The recent, unexpected discovery of a functional DNA methylation system in the genome of the social bee Apis mellifera underscores the potential importance of DNA methylation in invertebrates. The extent of genomic DNA methylation and its role in A. mellifera remain unknown, however. Here we show that genes in A. mellifera can be divided into 2 distinct classes, one with low-CpG dinucleotide content and the other with high-CpG dinucleotide content. This dichotomy is explained by the gradual depletion of CpG dinucleotides, a well-known consequence of DNA methylation. The loss of CpG dinucleotides associated with DNA methylation also may explain the unusual mutational patterns seen in A. mellifera that lead to AT-rich regions of the genome. A detailed investigation of this dichotomy implicates DNA methylation in A. mellifera development. High-CpG genes, which are predicted to be hypomethylated in germlines, are enriched with functions associated with developmental processes, whereas low-CpG genes, predicted to be hypermethylated in germlines, are enriched with functions associated with basic biological processes. Furthermore, genes more highly expressed in one caste than another are overrepresented among high-CpG genes. Our results highlight the potential significance of epigenetic modifications, such as DNA methylation, in developmental processes in social insects. In particular, the pervasiveness of DNA methylation in the genome of A. mellifera provides fertile ground for future studies of phenotypic plasticity and genomic imprinting.

Fig. 1.

Contrasting patterns of DNA methylation in A. mellifera genes and those of other insects, as measured by CpG_O/E. The y-axis depicts the number of genes with the specific CpG_O/E values given on the x-axis. The distribution of CpG_O/E in D. melanogaster (A), A. gambiae (B), and T. castaneum genes (C) all show unimodal distribution, reflecting a relative lack of DNA methylation in these species. In contrast, the distribution of CpG_O/E in A. mellifera genes (D) is bimodal, likely demonstrating the effects of DNA methylation of CpG dinucleotides (see text).
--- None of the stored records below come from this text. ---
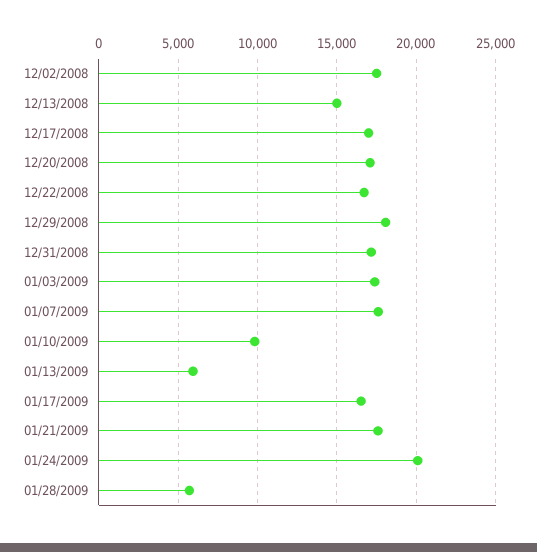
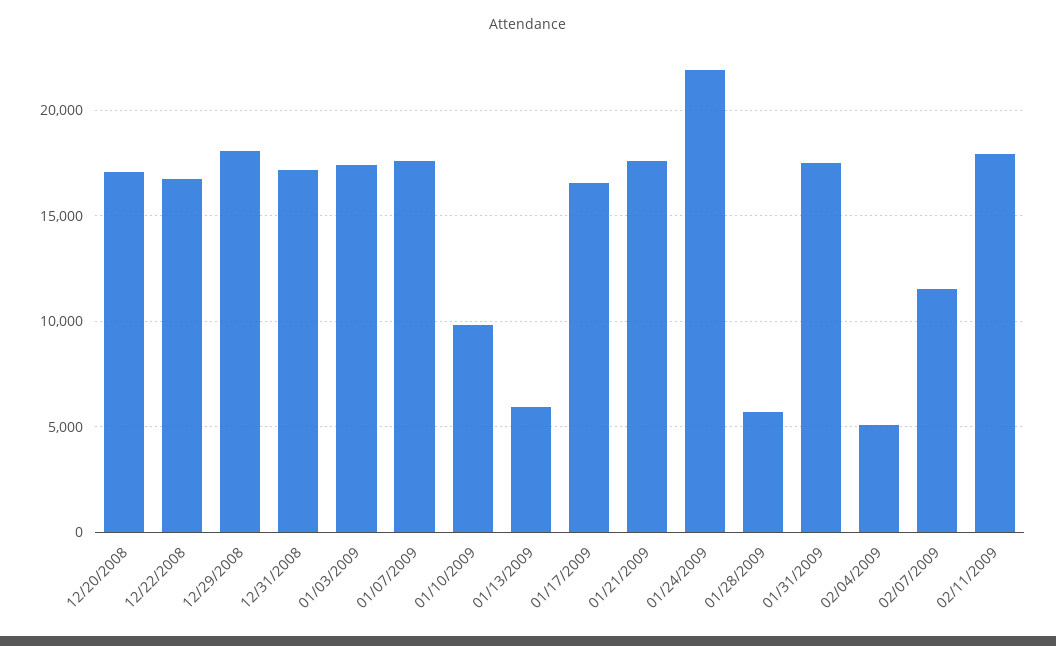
12/02/2008: 17500 -> none
12/13/2008: 15000 -> none
12/17/2008: 17000 -> none
01/24/2009: 20000 -> 22000
01/31/2009: none -> 17500
02/04/2009: none -> 5000
02/07/2009: none -> 11500
02/11/2009: none -> 18000

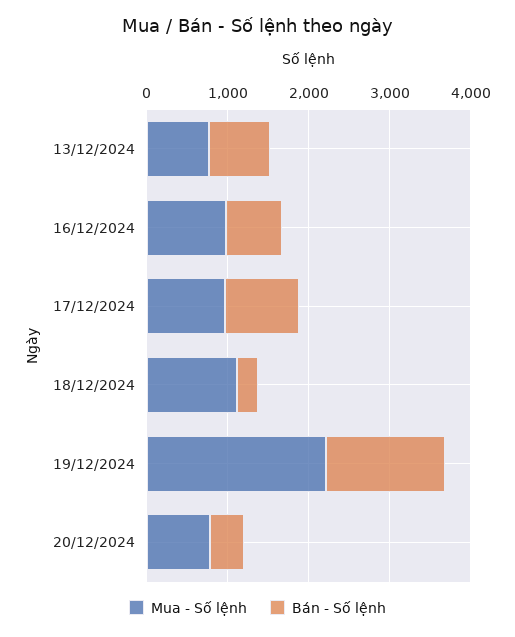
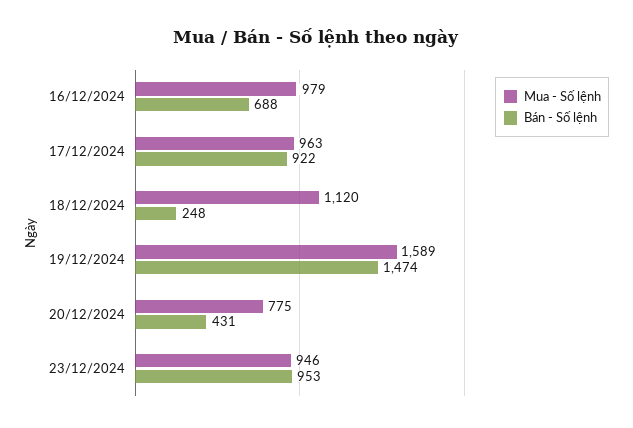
Mua - Số lệnh, 13/12/2024: 800 -> none
Bán - Số lệnh, 13/12/2024: 800 -> none
Mua - Số lệnh, 19/12/2024: 2200 -> 1589
Mua - Số lệnh, 23/12/2024: none -> 946
Bán - Số lệnh, 23/12/2024: none -> 953

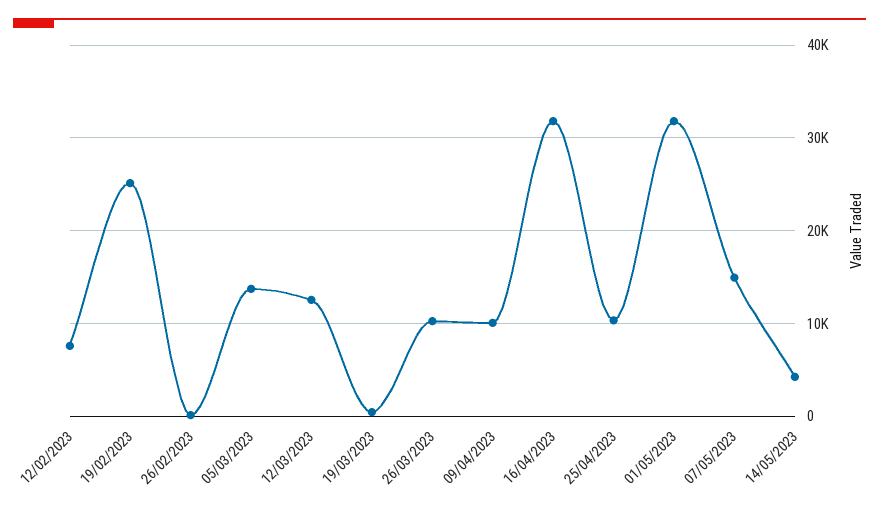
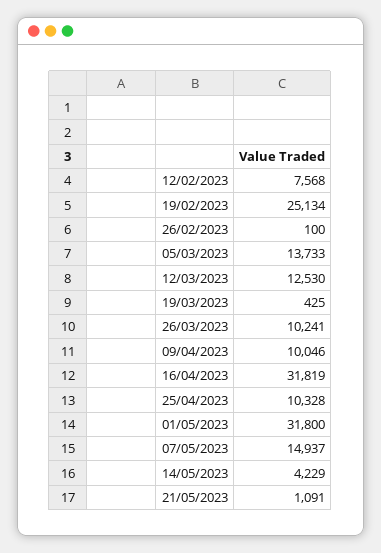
21/05/2023: none -> 1091

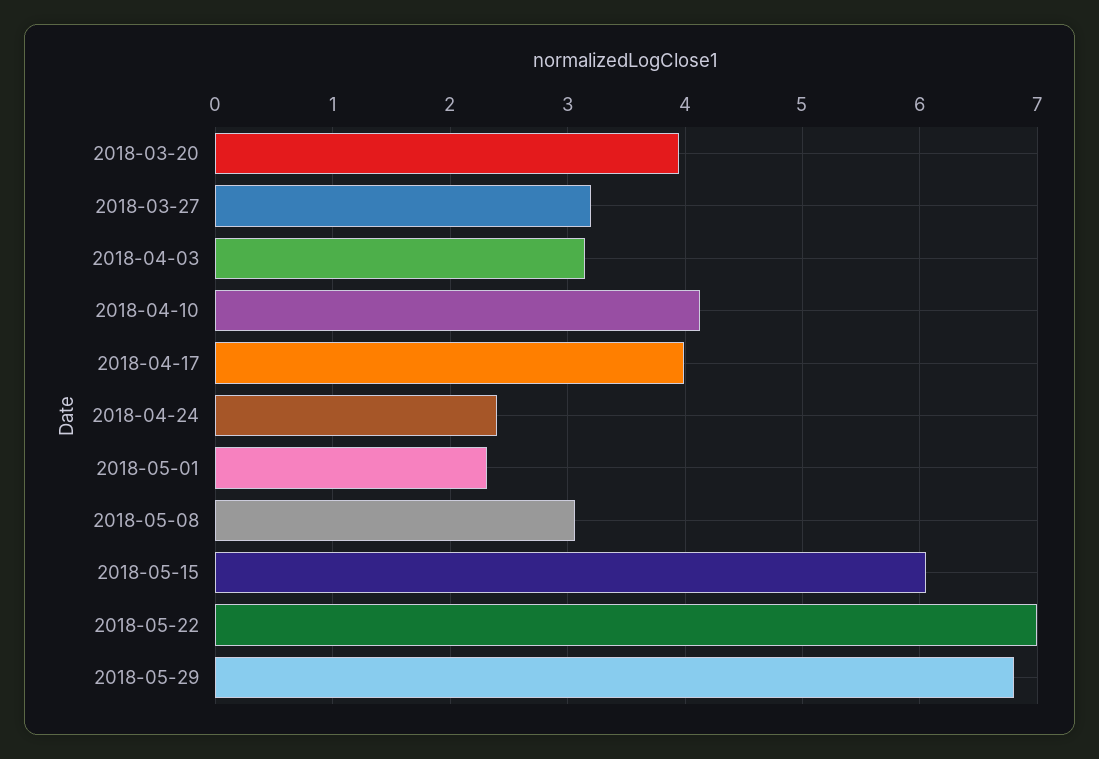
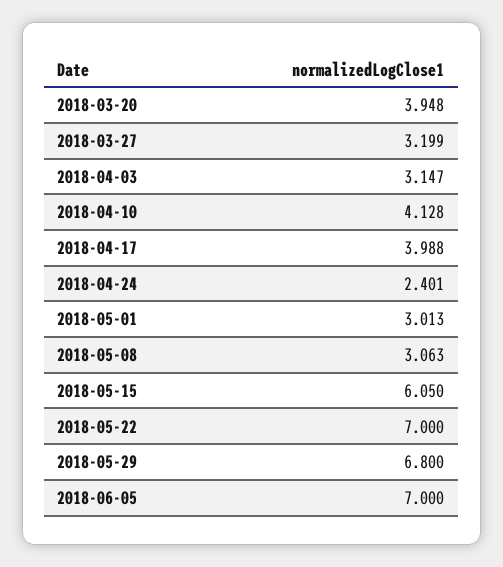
2018-05-01: 2.3 -> 3.013
2018-06-05: none -> 7

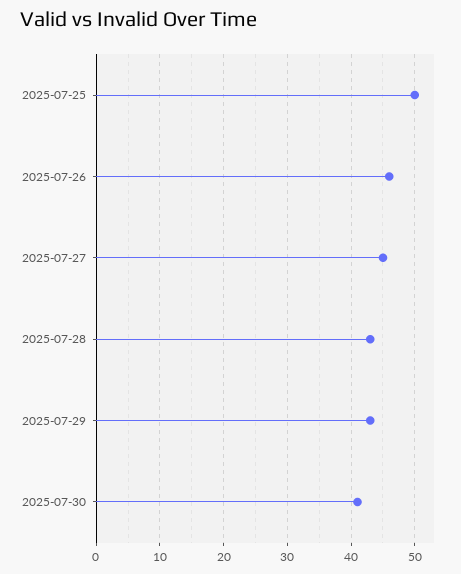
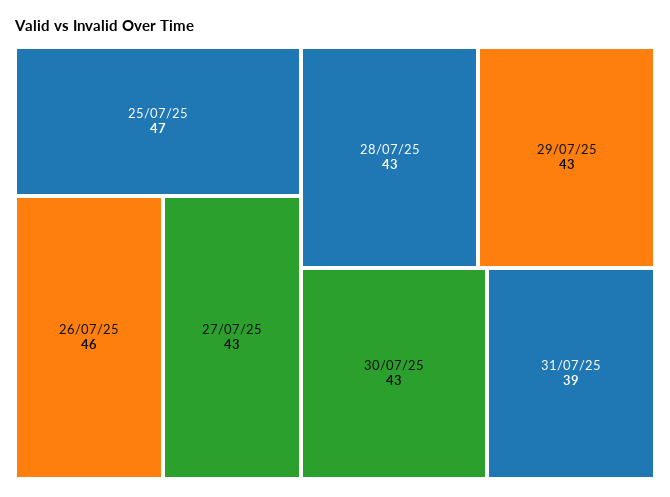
2025-07-25: 50 -> 47
2025-07-27: 45 -> 43
2025-07-30: 41 -> 43
31/07/25: none -> 39

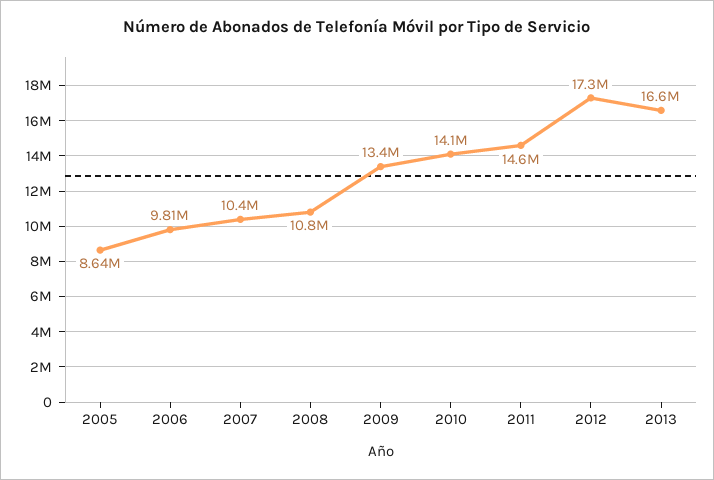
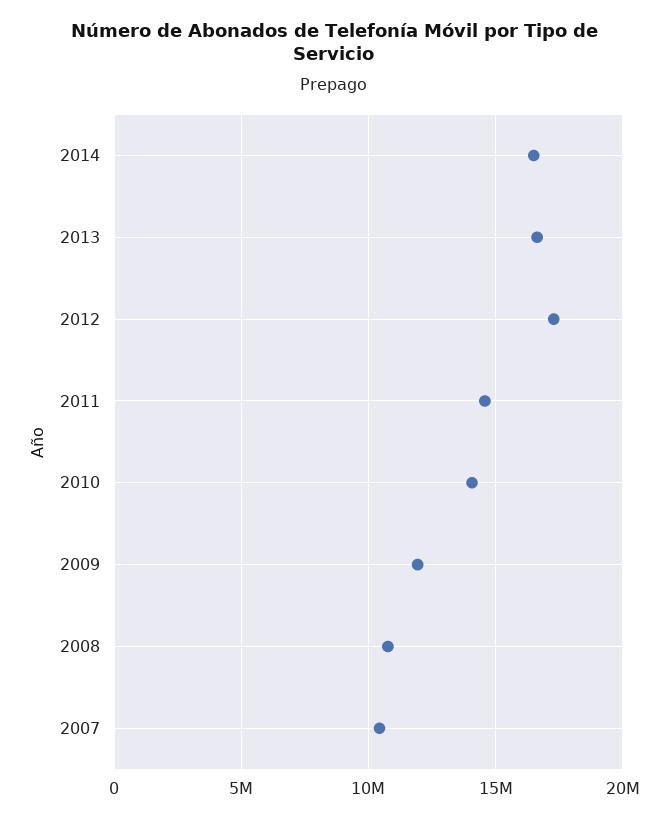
2005: 8640000 -> none
2006: 9810000 -> none
2009: 13400000 -> 12000000
2014: none -> 16500000

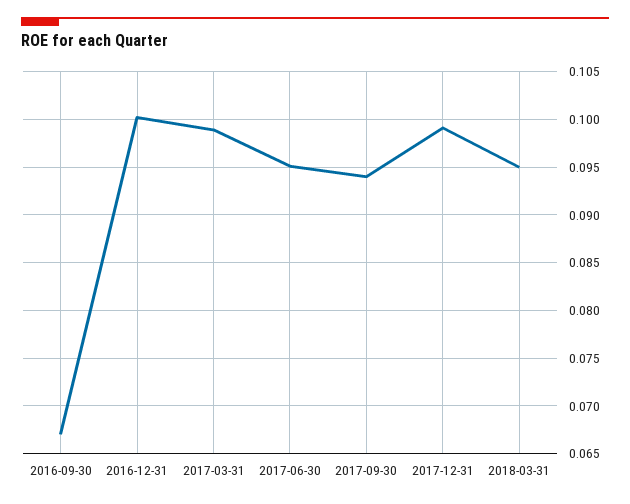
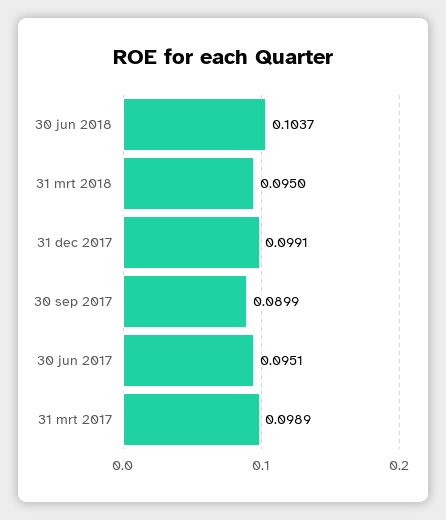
2016-09-30: 0.067 -> none
2016-12-31: 0.1 -> none
2017-09-30: 0.094 -> 0.0899
30 jun 2018: none -> 0.1037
The arrows show the position of the 5 genes [GB16767 (CpG_O/E = 0.56), GB19399 (0.66), GB18099 (0.67), GB12504 (0.75), and XP_001121083 (0.71)] found to be methylated in a previous study (6). Note that we could not map the gene GB15223 using our experimental procedure.

Fig. 2.

Caste-specific genes tend to have high CpG_O/E. (A) Caste-specificity [measured as the absolute value of log₂(queen/worker) gene expression] is correlated with CpG_O/E (Spearman's rank correlation, r_s = 0.1405; P = 2.80e-09). Mean values of CpG_O/E for equal windows of caste specificity are shown as black dots with 95% confidence interval error bars. Ten outliers beyond caste-specificity values of 1.2 are excluded from the figure, but are included in calculations of correlation and model fitting. Points in the scatterplot are divided into caste-generic and caste-specific classes according to significant differences in expression between queens and workers (32). (B) The relationship between the values of log₂-gene expression ratios between castes and CpG_O/E values shows that the enrichment of high-CpG genes holds for genes that are either queen-specific or worker-specific. Genes expressed more highly in workers have log₂-ratios < 0, whereas those expressed more highly in queens have log₂-ratios > 0. The y-axis shows the mean and 95% confidence intervals of each group. As the log₂-expression ratios between castes become more extreme (either side of the x-axis), CpG_O/E tends to become more elevated.